In terms of produce, the federal government intends to expand its Permanent Food Production Zones programme to Sabah, with these being integrated supply chain projects for the growing, processing and export of high-value produce, such as star fruit, papaya, jackfruit, pineapple, lettuce, tomatoes and capsicum. This integrated approach is also evident in the Sabah Agro-Industrial Precinct (SAIP) project. Based in Kimanis, it is currently at the end of Phase 1 of its development, with herbal nurseries, essential oil distillation plants and laboratories in place to help process crops into high-value-added products using the latest technologies. Bird’s nests are another expensive delicacy produced in Sabah. The Swiftlet Commercial Centre is an EPP, with 10 different locations identified in the state for the establishment of birdhouses and processing units. Facilities are located in Pitas, Kota Marudu, Kudat, Kota Belud, Tawau and Lahad Datu.
Under The Sea
Another area benefitting both from NKEA and SDC support are the seafood and fishery industries. Sabah has approximately 1600 km of coastline and access to a variety of coastal and deep-sea waters. Under the SDC, investment within the Marine Integrated Cluster in Darvel Bay – which includes Lahad Datu, Kunak, Semporna and Tawau – are eligible for a variety of SDC incentives.

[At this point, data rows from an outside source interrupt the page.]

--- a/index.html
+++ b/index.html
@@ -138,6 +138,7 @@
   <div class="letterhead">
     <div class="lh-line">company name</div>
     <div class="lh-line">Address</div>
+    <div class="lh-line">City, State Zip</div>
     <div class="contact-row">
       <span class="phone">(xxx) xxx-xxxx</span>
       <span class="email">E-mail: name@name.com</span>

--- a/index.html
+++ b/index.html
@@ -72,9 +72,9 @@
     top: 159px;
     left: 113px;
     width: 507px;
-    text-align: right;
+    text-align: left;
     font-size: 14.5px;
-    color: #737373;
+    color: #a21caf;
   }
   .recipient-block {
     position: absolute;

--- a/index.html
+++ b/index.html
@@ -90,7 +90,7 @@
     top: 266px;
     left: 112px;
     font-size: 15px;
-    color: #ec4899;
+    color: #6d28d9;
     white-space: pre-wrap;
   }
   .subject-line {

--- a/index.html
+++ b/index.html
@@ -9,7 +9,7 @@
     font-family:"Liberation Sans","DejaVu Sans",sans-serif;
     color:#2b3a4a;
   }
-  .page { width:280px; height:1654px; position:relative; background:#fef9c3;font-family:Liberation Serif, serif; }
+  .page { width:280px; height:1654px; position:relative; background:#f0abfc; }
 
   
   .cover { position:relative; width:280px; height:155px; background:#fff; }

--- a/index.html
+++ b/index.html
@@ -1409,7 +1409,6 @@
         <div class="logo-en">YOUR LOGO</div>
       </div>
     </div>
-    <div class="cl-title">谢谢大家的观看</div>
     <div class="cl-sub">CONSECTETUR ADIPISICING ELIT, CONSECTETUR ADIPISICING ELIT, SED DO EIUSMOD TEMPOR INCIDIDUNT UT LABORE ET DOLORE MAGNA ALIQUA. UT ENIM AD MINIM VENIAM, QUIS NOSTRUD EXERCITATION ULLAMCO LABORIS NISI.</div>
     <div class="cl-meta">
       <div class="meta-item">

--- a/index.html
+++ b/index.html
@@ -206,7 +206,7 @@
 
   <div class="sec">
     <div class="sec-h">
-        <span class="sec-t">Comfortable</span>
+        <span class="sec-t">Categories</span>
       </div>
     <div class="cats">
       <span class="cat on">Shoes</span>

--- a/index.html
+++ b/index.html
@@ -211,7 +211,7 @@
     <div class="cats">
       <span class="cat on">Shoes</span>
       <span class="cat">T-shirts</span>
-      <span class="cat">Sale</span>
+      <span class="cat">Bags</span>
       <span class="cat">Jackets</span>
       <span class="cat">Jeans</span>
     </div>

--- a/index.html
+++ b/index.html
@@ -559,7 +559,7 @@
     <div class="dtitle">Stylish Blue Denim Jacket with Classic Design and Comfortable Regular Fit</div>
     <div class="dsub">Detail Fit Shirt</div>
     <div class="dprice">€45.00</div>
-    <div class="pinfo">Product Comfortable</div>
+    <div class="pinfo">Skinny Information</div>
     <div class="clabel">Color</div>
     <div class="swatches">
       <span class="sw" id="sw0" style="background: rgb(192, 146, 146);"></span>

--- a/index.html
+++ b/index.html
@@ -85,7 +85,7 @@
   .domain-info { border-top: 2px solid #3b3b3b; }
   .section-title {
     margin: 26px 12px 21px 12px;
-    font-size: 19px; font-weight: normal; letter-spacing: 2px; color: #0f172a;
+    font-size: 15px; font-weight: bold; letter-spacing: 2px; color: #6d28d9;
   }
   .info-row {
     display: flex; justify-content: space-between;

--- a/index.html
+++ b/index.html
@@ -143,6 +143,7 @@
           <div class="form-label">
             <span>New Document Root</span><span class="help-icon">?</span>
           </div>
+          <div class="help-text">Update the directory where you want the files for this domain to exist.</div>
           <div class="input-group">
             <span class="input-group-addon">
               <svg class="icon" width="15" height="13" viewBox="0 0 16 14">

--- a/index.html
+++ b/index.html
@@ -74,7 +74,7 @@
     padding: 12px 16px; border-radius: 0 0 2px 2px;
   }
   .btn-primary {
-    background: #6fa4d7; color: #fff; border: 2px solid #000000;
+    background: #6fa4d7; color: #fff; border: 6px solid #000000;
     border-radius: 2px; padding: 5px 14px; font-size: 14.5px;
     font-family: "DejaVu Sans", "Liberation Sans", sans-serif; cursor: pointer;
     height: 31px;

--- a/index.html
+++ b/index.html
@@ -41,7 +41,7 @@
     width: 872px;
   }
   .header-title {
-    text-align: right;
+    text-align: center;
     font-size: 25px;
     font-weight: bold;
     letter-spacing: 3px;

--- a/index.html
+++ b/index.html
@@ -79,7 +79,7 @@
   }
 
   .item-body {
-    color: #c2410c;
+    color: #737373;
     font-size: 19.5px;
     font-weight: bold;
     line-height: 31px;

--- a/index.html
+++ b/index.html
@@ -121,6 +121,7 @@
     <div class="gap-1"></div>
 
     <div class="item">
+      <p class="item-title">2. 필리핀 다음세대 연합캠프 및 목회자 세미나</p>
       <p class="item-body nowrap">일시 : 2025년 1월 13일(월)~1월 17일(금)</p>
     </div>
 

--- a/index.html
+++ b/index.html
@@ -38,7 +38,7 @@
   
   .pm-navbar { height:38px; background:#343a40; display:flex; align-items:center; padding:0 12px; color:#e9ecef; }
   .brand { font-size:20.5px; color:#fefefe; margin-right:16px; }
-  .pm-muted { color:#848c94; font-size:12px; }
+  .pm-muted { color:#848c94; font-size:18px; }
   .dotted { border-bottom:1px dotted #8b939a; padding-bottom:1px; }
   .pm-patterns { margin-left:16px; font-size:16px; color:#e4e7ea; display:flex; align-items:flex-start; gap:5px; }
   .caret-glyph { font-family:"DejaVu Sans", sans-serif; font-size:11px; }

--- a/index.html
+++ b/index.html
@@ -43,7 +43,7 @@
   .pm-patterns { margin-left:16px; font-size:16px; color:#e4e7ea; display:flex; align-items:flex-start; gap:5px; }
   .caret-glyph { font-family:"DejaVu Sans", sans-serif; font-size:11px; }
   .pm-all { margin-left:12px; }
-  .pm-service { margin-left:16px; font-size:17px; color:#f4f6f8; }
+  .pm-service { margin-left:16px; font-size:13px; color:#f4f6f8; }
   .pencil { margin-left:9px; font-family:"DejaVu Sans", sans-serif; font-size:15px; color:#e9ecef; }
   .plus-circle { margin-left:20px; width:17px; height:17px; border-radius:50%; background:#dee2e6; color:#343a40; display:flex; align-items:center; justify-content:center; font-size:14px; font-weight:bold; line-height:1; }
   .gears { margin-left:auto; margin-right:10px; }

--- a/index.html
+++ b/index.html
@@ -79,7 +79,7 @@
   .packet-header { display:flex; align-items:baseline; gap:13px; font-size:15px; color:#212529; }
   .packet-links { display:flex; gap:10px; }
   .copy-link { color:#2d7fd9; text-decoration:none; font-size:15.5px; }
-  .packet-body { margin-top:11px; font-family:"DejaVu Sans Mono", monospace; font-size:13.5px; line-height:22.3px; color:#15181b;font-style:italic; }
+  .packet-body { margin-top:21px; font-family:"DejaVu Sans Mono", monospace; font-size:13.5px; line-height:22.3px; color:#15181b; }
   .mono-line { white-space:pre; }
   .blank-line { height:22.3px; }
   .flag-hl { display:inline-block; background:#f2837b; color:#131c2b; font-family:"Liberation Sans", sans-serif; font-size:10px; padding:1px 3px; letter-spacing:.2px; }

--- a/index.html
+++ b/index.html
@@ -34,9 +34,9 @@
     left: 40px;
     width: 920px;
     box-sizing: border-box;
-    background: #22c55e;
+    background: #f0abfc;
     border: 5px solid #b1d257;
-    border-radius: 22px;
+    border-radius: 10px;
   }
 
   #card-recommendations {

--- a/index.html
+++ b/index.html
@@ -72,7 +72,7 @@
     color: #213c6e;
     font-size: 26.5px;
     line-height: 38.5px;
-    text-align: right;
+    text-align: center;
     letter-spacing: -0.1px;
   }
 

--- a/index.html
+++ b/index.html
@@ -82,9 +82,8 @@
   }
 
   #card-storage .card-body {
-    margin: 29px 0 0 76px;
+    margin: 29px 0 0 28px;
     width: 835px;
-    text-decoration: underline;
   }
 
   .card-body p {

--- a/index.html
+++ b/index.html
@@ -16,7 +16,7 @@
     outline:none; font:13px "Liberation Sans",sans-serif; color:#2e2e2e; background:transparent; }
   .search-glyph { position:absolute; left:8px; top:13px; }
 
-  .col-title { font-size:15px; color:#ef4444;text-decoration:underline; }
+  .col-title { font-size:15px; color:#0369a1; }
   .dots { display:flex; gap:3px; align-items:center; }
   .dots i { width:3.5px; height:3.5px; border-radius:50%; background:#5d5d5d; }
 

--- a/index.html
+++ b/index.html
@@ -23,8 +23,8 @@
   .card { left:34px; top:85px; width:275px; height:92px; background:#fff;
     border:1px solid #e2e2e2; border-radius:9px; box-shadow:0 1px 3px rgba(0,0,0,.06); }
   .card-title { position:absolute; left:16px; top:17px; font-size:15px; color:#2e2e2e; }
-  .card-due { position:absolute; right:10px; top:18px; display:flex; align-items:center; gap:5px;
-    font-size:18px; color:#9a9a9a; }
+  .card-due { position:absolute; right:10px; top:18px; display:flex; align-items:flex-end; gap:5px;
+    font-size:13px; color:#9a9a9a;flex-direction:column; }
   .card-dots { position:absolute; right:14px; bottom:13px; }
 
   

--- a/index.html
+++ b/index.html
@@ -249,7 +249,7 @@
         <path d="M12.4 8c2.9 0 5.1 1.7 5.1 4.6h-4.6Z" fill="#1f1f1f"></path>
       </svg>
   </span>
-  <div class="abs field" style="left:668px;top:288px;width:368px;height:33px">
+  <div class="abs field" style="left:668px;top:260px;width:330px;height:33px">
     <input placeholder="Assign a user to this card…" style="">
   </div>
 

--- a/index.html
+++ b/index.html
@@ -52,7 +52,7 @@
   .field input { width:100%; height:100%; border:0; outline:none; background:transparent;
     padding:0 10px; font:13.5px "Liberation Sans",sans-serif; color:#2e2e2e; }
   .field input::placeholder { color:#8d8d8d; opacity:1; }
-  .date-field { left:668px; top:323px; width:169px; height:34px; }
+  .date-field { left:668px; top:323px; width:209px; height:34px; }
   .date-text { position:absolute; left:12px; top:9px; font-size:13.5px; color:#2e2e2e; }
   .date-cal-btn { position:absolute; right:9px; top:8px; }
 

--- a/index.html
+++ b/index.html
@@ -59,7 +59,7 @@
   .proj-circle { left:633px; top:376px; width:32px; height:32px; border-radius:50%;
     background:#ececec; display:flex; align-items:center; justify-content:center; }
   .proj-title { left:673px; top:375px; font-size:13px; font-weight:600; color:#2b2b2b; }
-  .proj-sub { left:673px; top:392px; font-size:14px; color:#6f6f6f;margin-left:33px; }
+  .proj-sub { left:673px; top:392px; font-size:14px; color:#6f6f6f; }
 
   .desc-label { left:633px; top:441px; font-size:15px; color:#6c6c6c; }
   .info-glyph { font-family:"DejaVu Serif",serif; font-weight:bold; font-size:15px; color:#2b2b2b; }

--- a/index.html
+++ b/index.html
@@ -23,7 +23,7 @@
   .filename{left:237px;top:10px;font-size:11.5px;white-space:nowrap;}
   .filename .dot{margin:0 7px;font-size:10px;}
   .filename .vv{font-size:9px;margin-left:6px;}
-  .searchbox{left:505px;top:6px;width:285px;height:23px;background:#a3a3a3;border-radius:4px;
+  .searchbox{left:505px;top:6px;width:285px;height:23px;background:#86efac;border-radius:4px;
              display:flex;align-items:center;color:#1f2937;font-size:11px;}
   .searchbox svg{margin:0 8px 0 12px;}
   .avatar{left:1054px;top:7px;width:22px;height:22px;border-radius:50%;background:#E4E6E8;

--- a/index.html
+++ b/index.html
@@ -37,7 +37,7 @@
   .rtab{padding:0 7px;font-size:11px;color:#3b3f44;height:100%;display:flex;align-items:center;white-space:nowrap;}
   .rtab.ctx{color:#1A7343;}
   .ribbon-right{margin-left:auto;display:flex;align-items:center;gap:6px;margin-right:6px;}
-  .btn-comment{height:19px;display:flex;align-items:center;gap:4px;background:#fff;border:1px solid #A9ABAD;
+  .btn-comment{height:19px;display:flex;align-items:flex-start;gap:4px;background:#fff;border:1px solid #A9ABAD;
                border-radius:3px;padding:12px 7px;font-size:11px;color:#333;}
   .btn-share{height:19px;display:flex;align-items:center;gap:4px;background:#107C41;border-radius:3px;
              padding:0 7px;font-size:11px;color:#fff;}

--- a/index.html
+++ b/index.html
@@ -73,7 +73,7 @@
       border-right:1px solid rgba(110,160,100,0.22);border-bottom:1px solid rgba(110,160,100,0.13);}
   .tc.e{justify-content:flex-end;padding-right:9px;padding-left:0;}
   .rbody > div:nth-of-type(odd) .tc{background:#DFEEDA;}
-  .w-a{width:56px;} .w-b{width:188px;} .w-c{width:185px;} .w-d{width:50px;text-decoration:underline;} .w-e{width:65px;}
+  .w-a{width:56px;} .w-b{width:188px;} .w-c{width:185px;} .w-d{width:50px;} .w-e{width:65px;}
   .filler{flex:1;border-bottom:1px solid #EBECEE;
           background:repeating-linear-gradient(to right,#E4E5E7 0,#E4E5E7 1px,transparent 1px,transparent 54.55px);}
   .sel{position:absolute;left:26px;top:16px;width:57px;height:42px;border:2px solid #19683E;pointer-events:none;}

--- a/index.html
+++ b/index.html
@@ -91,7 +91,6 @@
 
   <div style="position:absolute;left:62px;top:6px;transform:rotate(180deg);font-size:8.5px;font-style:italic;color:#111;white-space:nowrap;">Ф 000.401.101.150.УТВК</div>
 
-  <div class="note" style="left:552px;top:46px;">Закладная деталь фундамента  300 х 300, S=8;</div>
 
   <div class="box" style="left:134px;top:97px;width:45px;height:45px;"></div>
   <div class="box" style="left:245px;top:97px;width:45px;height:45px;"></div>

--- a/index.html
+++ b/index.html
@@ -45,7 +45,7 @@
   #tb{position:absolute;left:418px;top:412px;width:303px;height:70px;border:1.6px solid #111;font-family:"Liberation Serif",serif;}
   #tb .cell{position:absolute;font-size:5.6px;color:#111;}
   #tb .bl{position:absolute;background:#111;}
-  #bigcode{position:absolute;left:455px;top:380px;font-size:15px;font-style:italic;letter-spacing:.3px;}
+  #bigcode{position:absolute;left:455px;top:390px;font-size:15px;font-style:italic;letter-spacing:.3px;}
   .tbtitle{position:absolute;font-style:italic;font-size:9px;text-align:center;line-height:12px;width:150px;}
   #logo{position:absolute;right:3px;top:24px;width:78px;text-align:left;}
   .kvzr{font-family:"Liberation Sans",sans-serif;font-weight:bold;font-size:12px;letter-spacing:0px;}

One EPP is the development of mini-estate farming for seaweed, with most of Malaysia’s seaweed cultivation located at Semporna on the east coast. An incursion by Sulu militants in 2013 disrupted the industry somewhat, as it did the Lahad Datu POIC, but the establishment of the Eastern Sabah Security Zone in 2013 should see the sector back on its feet.
Some 22,837 tonnes of seaweed were produced in Semporna in the 11 months to November 2013. Seaweed clusters are also being supported at Semporna, Lahad Datu, Kunak and Tawau.
Another seafood project in Sabah is integrated cage farming, with an integrated lobster aquaculture park now up and running in Semporna. US-based Darden Restaurants announced in 2012 that it was making a $300m investment in this, helping Sabah take a share of a RM12bn ($3.74bn) global market. Sabah also has a number of shrimp and prawn production projects under way, although these have had mixed results due to problems with diseases, such as environmental issues and the price of feedstock. One of the EPPs is a shrimp farm at Pitas that covers slightly more than 1000 ha.
Another EPP focuses on integrated marine fish culture projects, with some 400 ha in the state identified at Kudat for these facilities. Hatcheries, nurseries, cages, processing plants and live feed production plants are to be brought together at the project area. Farming sea cucumbers is another area being developed and incentivised. Four coastal villages have been identified as having potential for growout farms, with these feeding into the SAIP project in Kimanis. Research and development facilities are also to be dedicated to this subsector at SAIP and the Kota Kinabalu Industrial Park’s Technology Park in order to address related issues, such as boosting survival rates of sea cucumbers above 70%. One other area that is now seeing increased development is agro-tourism. Tourists can visit the Sabah Agricultural Park, the Weston Wetland Park and the KILC, with tourism projects also eligible for government incentives once they reach a certain size.
Outlook
The sector has a wealth of resources on offer, from shrimps to swiftlet nests, with many other potential, high-value products, such as exotic flowers seeking a boost. Logistical issues remain a challenge, such as lacking interior infrastructure and establishing local expertise in high-tech agri-business. Nonetheless, with so much on offer the potential is great for the local market as the AEC expands and finally gets under way.